Przemysław Wojcieszek
(film and theatre director, screenwriter)

My dear friends, you live in the most beautiful city in Poland, and you read this text during the most beautiful season. So open the windows of your apartments wide, turn the volume up on your speakers and let your floor shake to the rhythm that will remind you how positive and beautiful life truly is. Daniel Goldstein (also known as DJ Lane 8) has just released the most positive house album I’ve heard recently. There is nothing better to warm up before summer dances and pump your brain full of endorphins.

The next thing I’m going to recommend is not a new release, but it remains current and you need to read it, if you want to clearly see what we’re in in near future. Naomi Klein’s Shock Doctrine is one of her best books, alongside No Logo – a meticulously documented story about how corporate capitalism takes advantage of various crisis situations to make laws that are beneficial to itself and disadvantageous to society at large.
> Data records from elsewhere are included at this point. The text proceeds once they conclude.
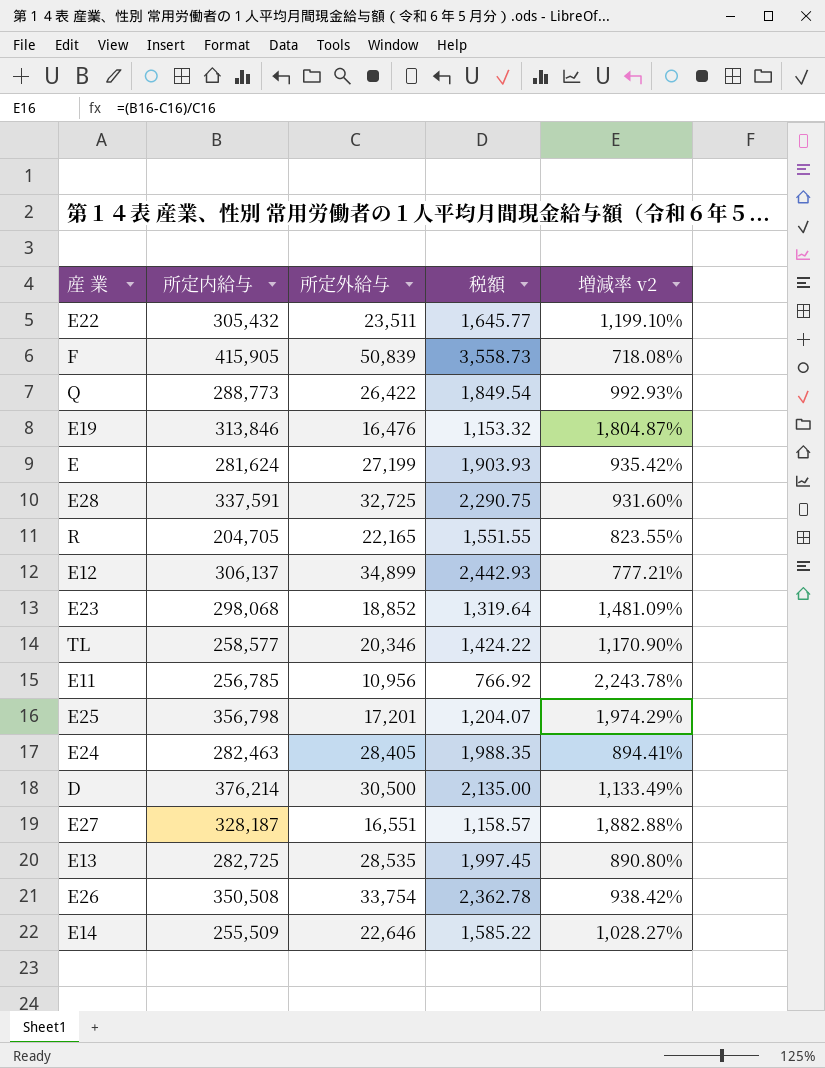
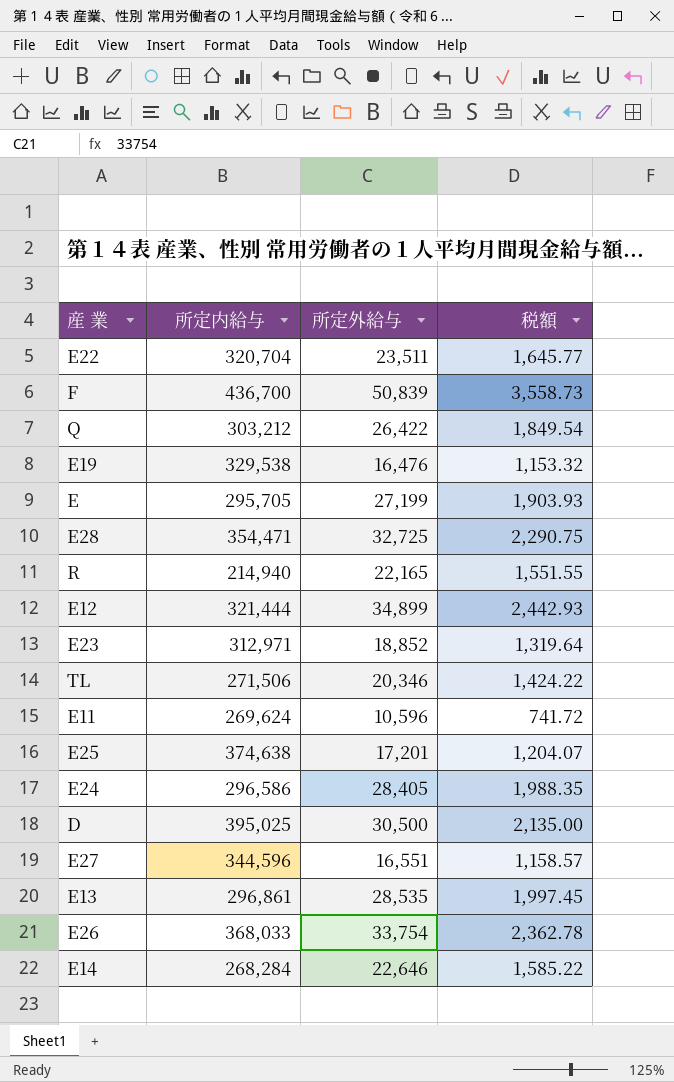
column 増減率 v2 | formula: ([所定内給与] - [所定外給与]) / [所定外給与] -> none
E22 | 所定内給与: 305,432 -> 320,704
F | 所定内給与: 415,905 -> 436,700
Q | 所定内給与: 288,773 -> 303,212
E19 | 所定内給与: 313,846 -> 329,538
E | 所定内給与: 281,624 -> 295,705
E28 | 所定内給与: 337,591 -> 354,471
R | 所定内給与: 204,705 -> 214,940
E12 | 所定内給与: 306,137 -> 321,444
E23 | 所定内給与: 298,068 -> 312,971
TL | 所定内給与: 258,577 -> 271,506
E11 | 所定内給与: 256,785 -> 269,624
E11 | 所定外給与: 10,956 -> 10,596
E11 | 税額: 766.92 -> 741.72
E25 | 所定内給与: 356,798 -> 374,638
E24 | 所定内給与: 282,463 -> 296,586
D | 所定内給与: 376,214 -> 395,025
E27 | 所定内給与: 328,187 -> 344,596
E13 | 所定内給与: 282,725 -> 296,861
E26 | 所定内給与: 350,508 -> 368,033
E14 | 所定内給与: 255,509 -> 268,284

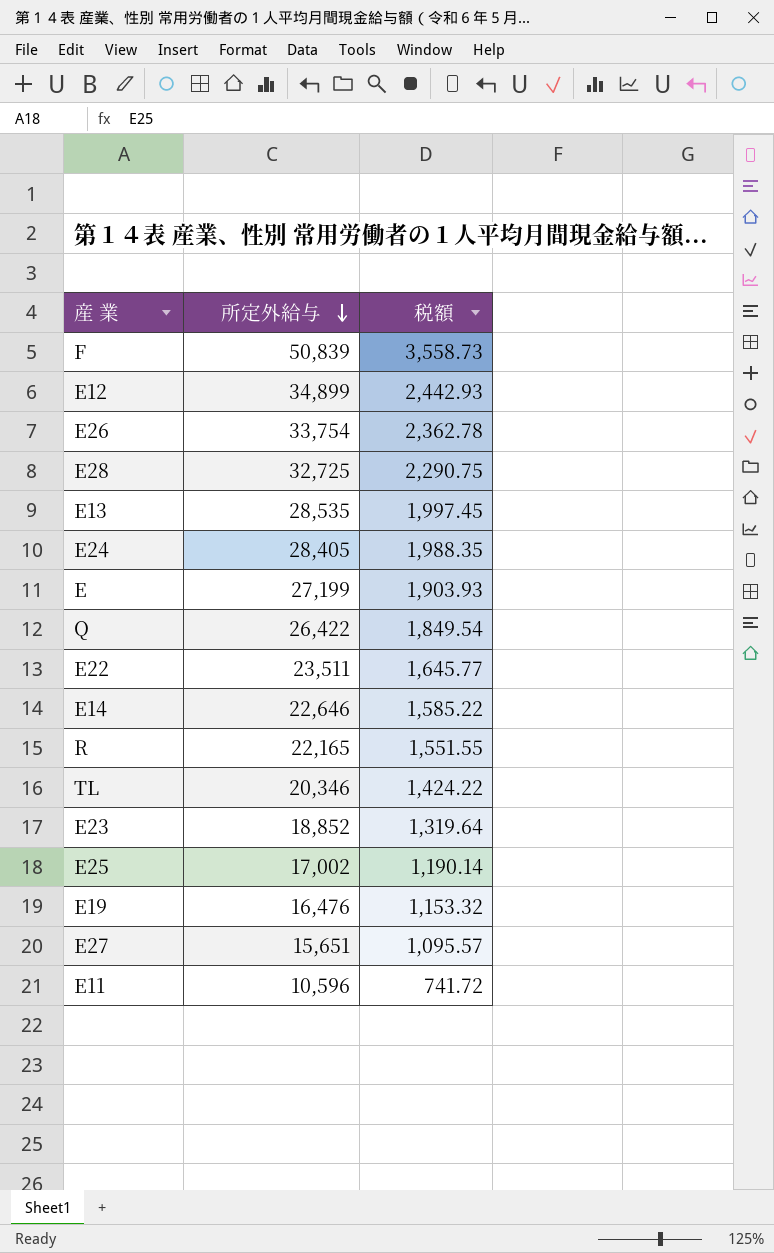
row order: none -> 所定外給与 descending
column 所定内給与 | position: 2 -> none
row D: 395,025 | 30,500 | 2,135.00 -> none
E25 | 所定外給与: 17,201 -> 17,002
E25 | 税額: 1,204.07 -> 1,190.14
E27 | 所定外給与: 16,551 -> 15,651
E27 | 税額: 1,158.57 -> 1,095.57

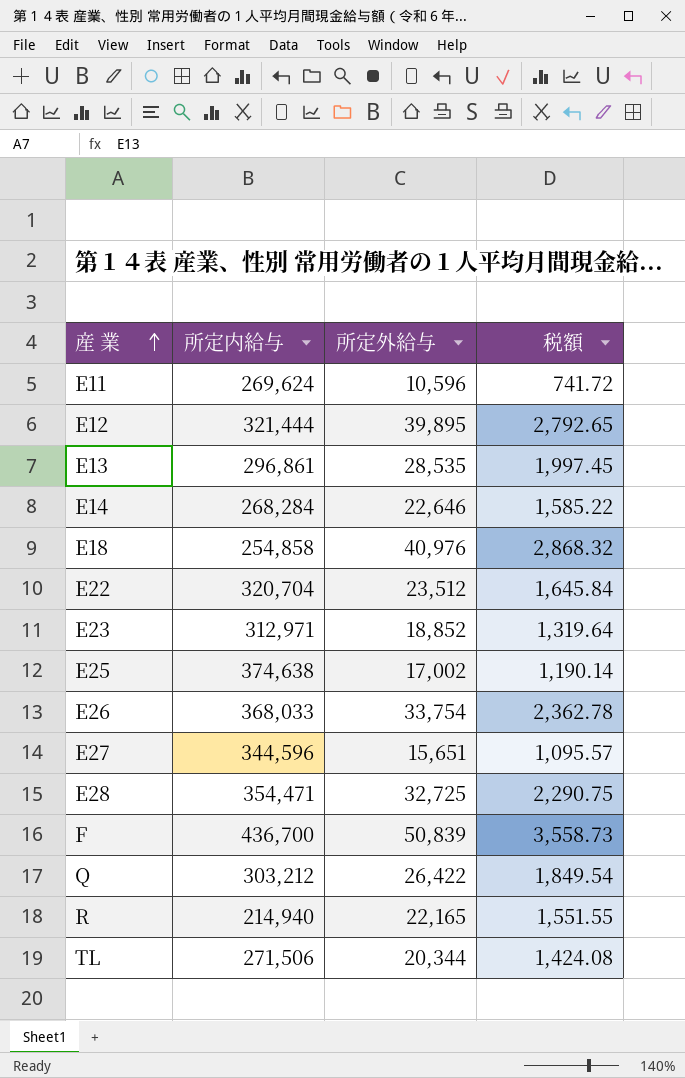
row order: 所定外給与 descending -> 産 業 ascending
column 所定内給与 | position: none -> 2
row E24: 28,405 | 1,988.35 -> none
row E: 27,199 | 1,903.93 -> none
row E19: 16,476 | 1,153.32 -> none
E12 | 所定外給与: 34,899 -> 39,895
E12 | 税額: 2,442.93 -> 2,792.65
row E18: none -> 254,858 | 40,976 | 2,868.32
E22 | 所定外給与: 23,511 -> 23,512
E22 | 税額: 1,645.77 -> 1,645.84
TL | 所定外給与: 20,346 -> 20,344
TL | 税額: 1,424.22 -> 1,424.08

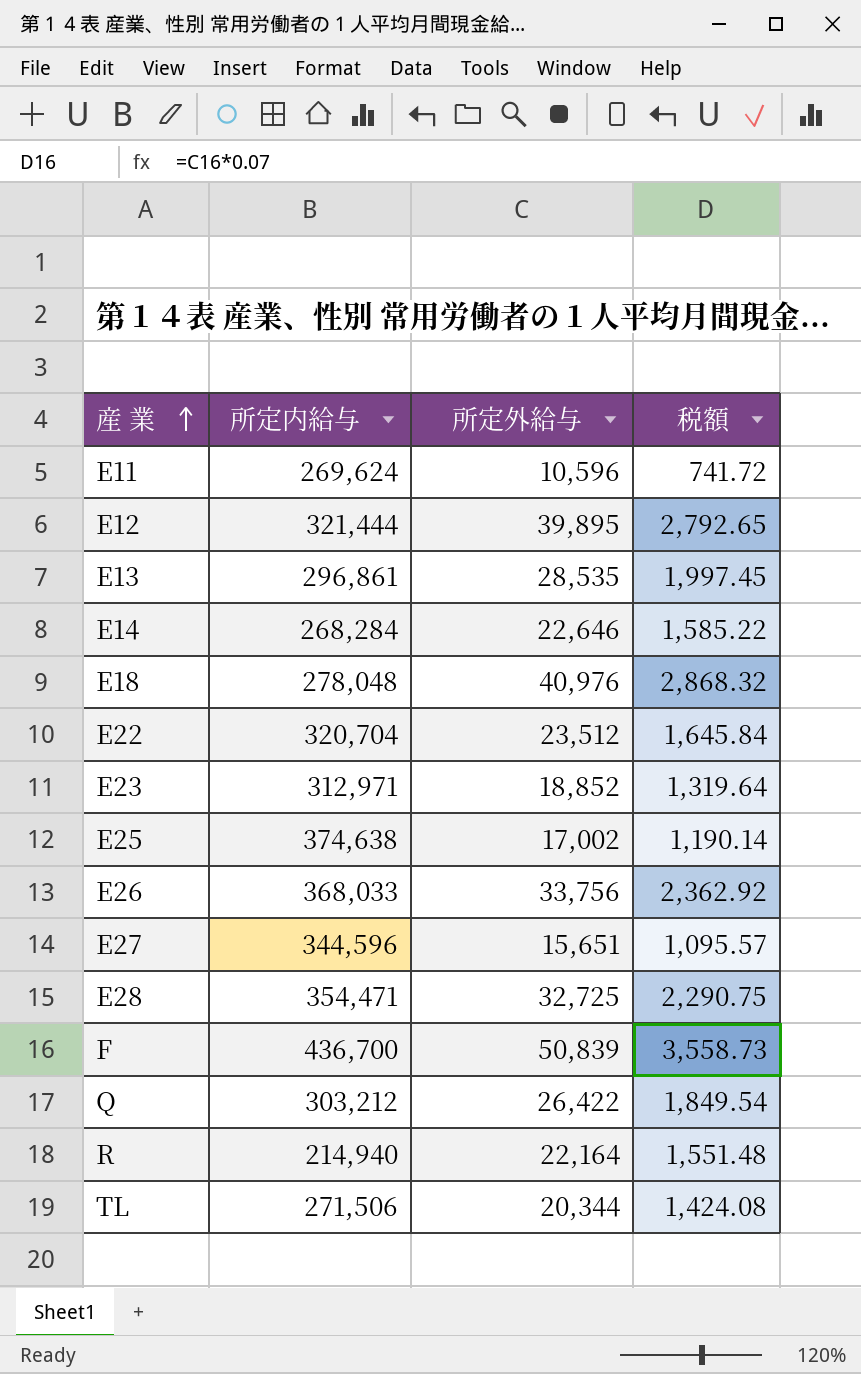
E18 | 所定内給与: 254,858 -> 278,048
E26 | 所定外給与: 33,754 -> 33,756
E26 | 税額: 2,362.78 -> 2,362.92
R | 所定外給与: 22,165 -> 22,164
R | 税額: 1,551.55 -> 1,551.48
For this to happen, all that is needed is a shock – for example a pandemic, which puts a stop to social life and allows for a radical change in the economic system. It’s a great read!

Maja Staśko’s Amazon Burns is the best theatrical text I’ve read in a while. Two women – Polish Amazon staffers – go out for a smoke. Instead of hands they have scanners, which they use to browse a dating app. They dream of meeting a guy who will change their lives. The text has it all – real life, naive but touching dreams and a lethal dose of twisted humour. It’s the kind of comedy I personally love, with a very strong social context. It’s going to premiere at Wrocław’s Impart on 13 November. I already know it’s going to be a hit.